Edge Detection: Canny Operator and 2D Methods¶

Derivative of Gaussian in 2D¶

In 2D, the derivative-of-Gaussian filter must specify direction. For the x-direction:

d/dx(g ∗ f) = (d/dx g) ∗ f

where g is a 2D Gaussian and d/dx is a small derivative operator (e.g., [-1, 0, 1] or Sobel). The derivative is applied to the smaller Gaussian kernel, not the full image, making it faster. The resulting smoothed-derivative operator is computed once and reused.

Effect of Sigma¶

The Gaussian’s sigma controls edge detection scale:

Small sigma: detects fine features and texture edges
Large sigma: detects only large-scale edges, suppressing fine detail

Canny Edge Detector¶

The Canny edge detector is a multi-step process:

Smooth derivatives: filter with derivative of Gaussian; compute gradient magnitude and orientation
Thresholding: remove pixels with low gradient magnitude
Non-maximum suppression (thinning): reduce thick edge responses to single-pixel-wide contours
Hysteresis linking: connect edge pixels using dual thresholds

Non-Maximum Suppression¶

A gradient above threshold may span multiple pixels perpendicular to the edge. Non-maximum suppression examines gradient magnitude along the gradient direction and retains only the peak value. Sub-pixel interpolation is used when the gradient direction falls between pixel positions, yielding a thin edge contour.

Hysteresis Thresholding¶

A single threshold creates a dilemma: too high misses valid edge segments, too low introduces noise. Canny’s dual-threshold solution:

Apply a high threshold to find strong edge pixels
Link strong pixels into strong edges
Apply a low threshold to find weak but plausible edge pixels
Extend strong edges through adjacent weak pixels

An edge is only detected if it contains at least some strong pixels. Weak pixels alone do not initiate edges — they only extend existing ones. This assumes every real edge has at least some strong-response pixels.

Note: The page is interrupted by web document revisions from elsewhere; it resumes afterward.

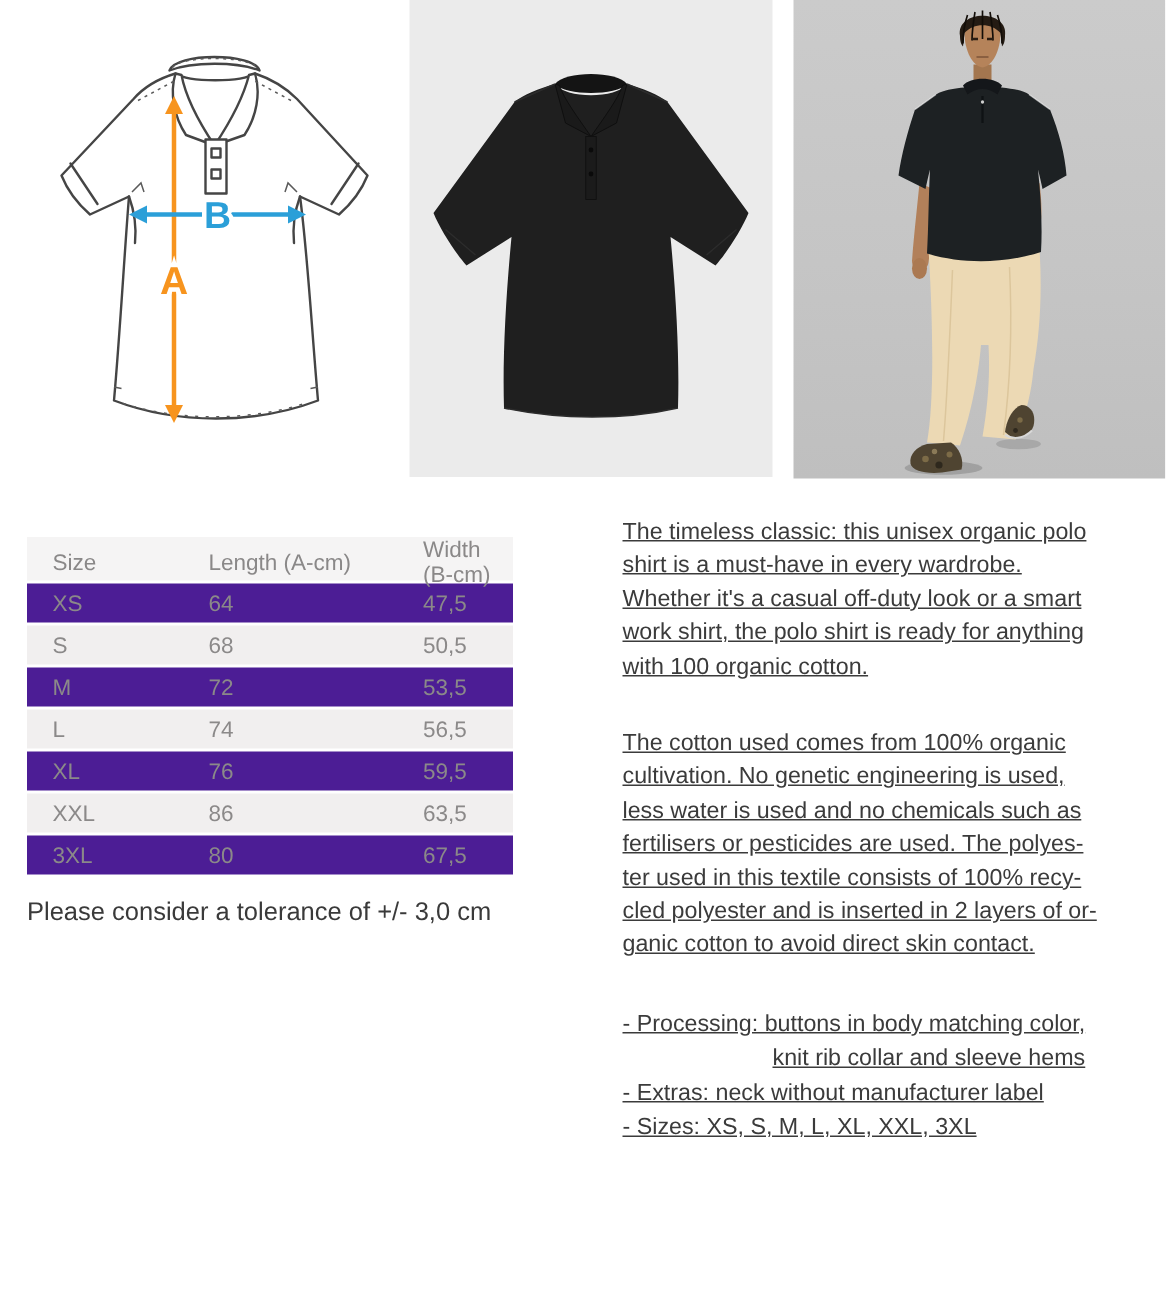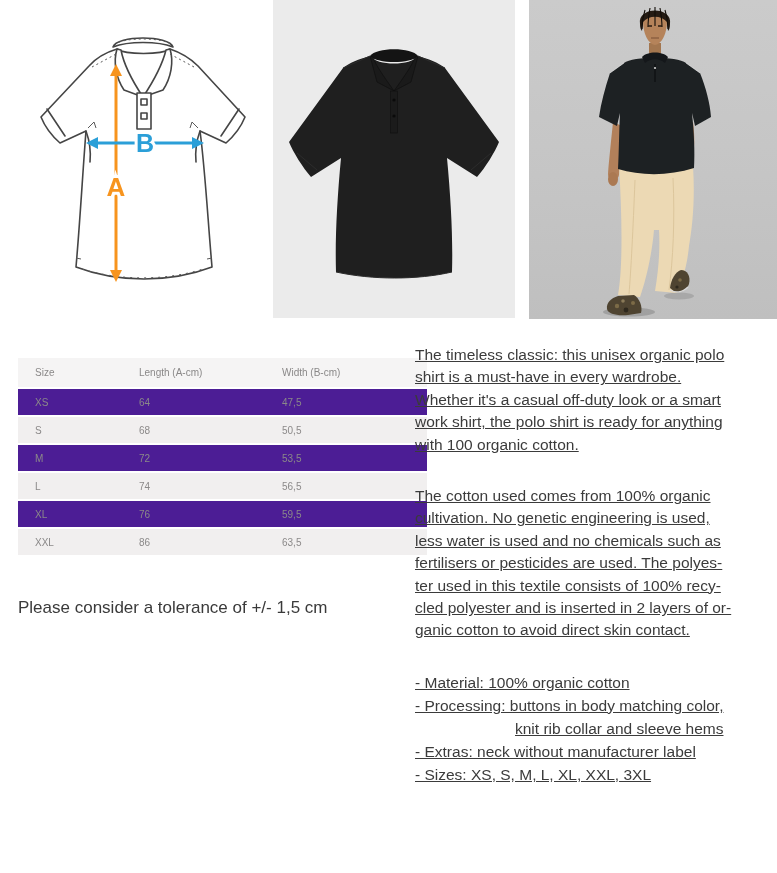--- a/index.html
+++ b/index.html
@@ -15,7 +15,7 @@
     background:linear-gradient(180deg,#cbcbcb 0%,#c5c5c5 55%,#bfbfbf 100%);}
   .img-box svg{display:block;}
   
-  .size-chart{position:absolute;left:18px;top:358px;width:409px;font-size:10px;color:#8b8989;}
+  .size-chart{position:absolute;left:18px;top:358px;width:324px;font-size:15px;color:#8b8989;}
   .tbl-row{display:grid;grid-template-columns:121px 143px 1fr;align-items:center;height:26px;margin-bottom:2px;}
   .tbl-row > span:first-child{padding-left:17px;}
   .tbl-head{background:#f5f4f4;height:29px;color:#8a8888;}

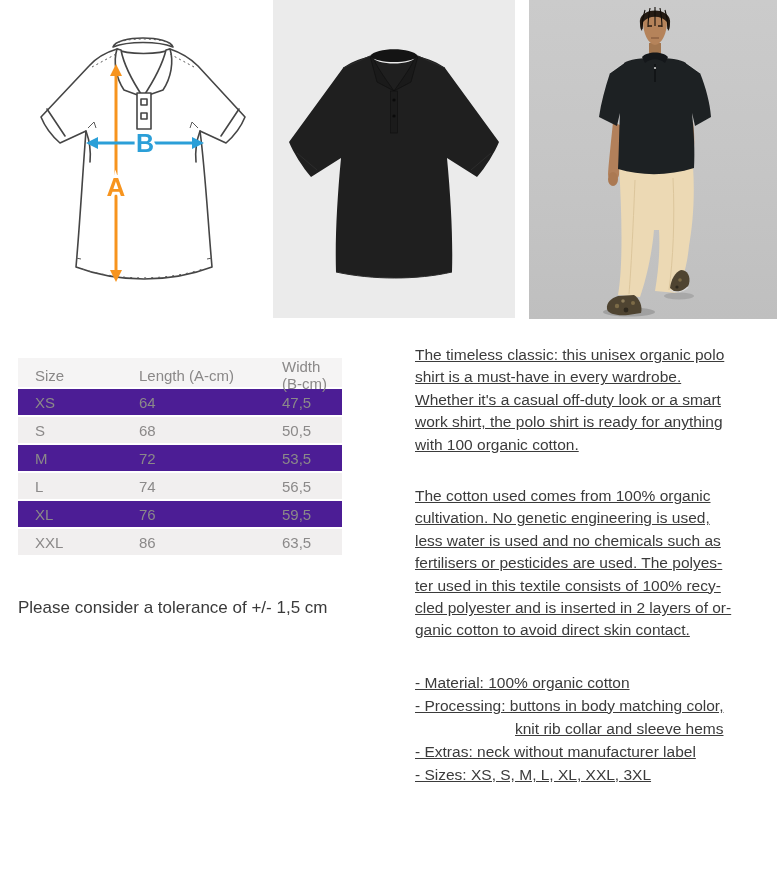--- a/index.html
+++ b/index.html
@@ -185,6 +185,11 @@
       <span>86</span>
       <span>63,5</span>
     </div>
+    <div class="tbl-row row-odd">
+      <span>3XL</span>
+      <span>80</span>
+      <span>67,5</span>
+    </div>
   </div>
 
   <div class="tolerance">Please consider a tolerance of +/- 1,5 cm</div>

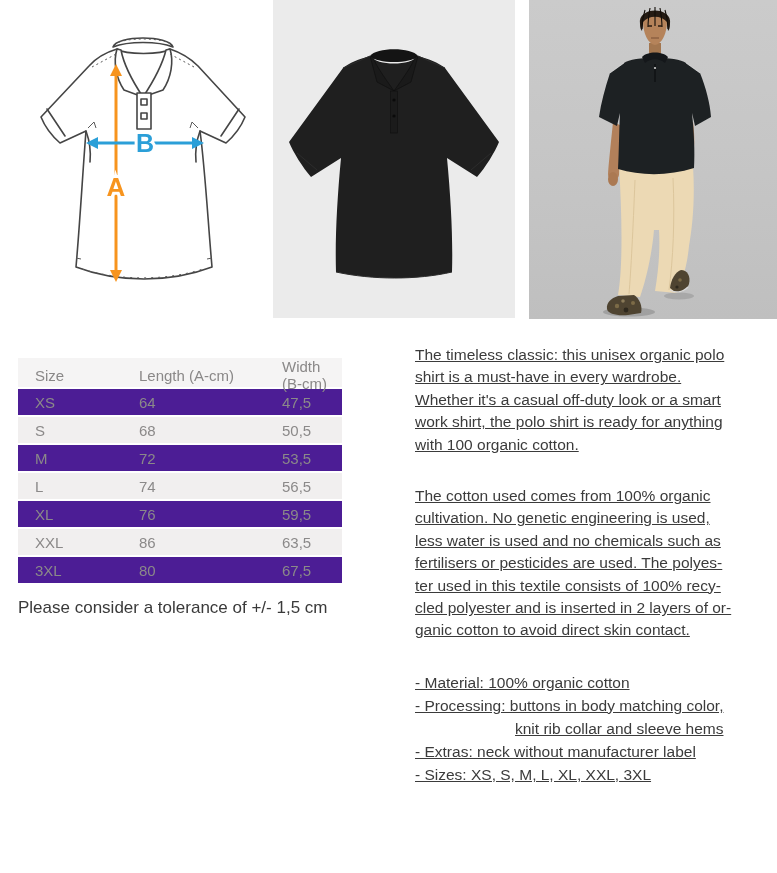--- a/index.html
+++ b/index.html
@@ -192,7 +192,7 @@
     </div>
   </div>
 
-  <div class="tolerance">Please consider a tolerance of +/- 1,5 cm</div>
+  <div class="tolerance">Please consider a tolerance of +/- 3,0 cm</div>
 
   <div class="desc">
     <p>The timeless classic: this unisex organic polo

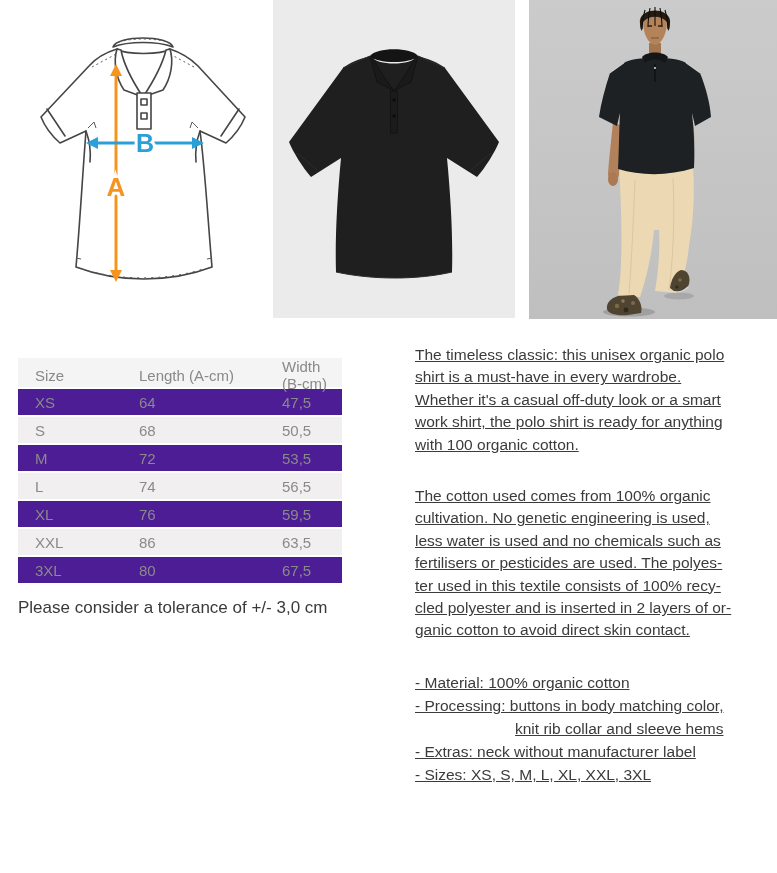--- a/index.html
+++ b/index.html
@@ -208,7 +208,6 @@
 cled polyester and is inserted in 2 layers of or-
 ganic cotton to avoid direct skin contact.</p>
     <div class="specs">
-      <div class="spec-line">- Material: 100% organic cotton</div>
       <div class="spec-line">- Processing: buttons in body matching color,</div>
       <div class="spec-line spec-indent">knit rib collar and sleeve hems</div>
       <div class="spec-line">- Extras: neck without manufacturer label</div>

MATLAB: edge(img, 'canny') with optional hysteresis values and smoothing sigma.

Canny and Noise¶

The Canny operator is mostly robust to noise due to Gaussian smoothing, but sensitivity depends on the chosen sigma. Larger sigma provides more noise suppression at the cost of missing fine-scale edges.

Laplacian of Gaussian (LoG)¶

In 1D, the second derivative of a Gaussian yields zero crossings at edges. Extending to 2D requires choosing among ∂²f/∂x², ∂²f/∂y², and ∂²f/∂x∂y.

The Laplacian combines directional second derivatives:

∇²f = ∂²f/∂x² + ∂²f/∂y²

The Laplacian of Gaussian (LoG) produces a symmetric “Mexican hat” operator. Applying it to an image and finding zero crossings yields edges.

LoG edges tend to produce closed contours
Canny edges appear only where gradient magnitude is sufficient
Canny is more commonly used for general edge detection

MATLAB Edge Detection Summary¶

img_gray = rgb2gray(img);
img_smooth = imfilter(double(img_gray), fspecial('gaussian', [n n], sigma));

% Canny edges
edges_canny = edge(img_gray, 'canny');
edges_smooth = edge(img_smooth, 'canny');

% Laplacian of Gaussian edges
edges_log = edge(img_gray, 'log');

Smoothing before Canny removes fine detail edges. The edge function supports multiple methods ('sobel', 'canny', 'log', etc.) with configurable parameters via doc edge.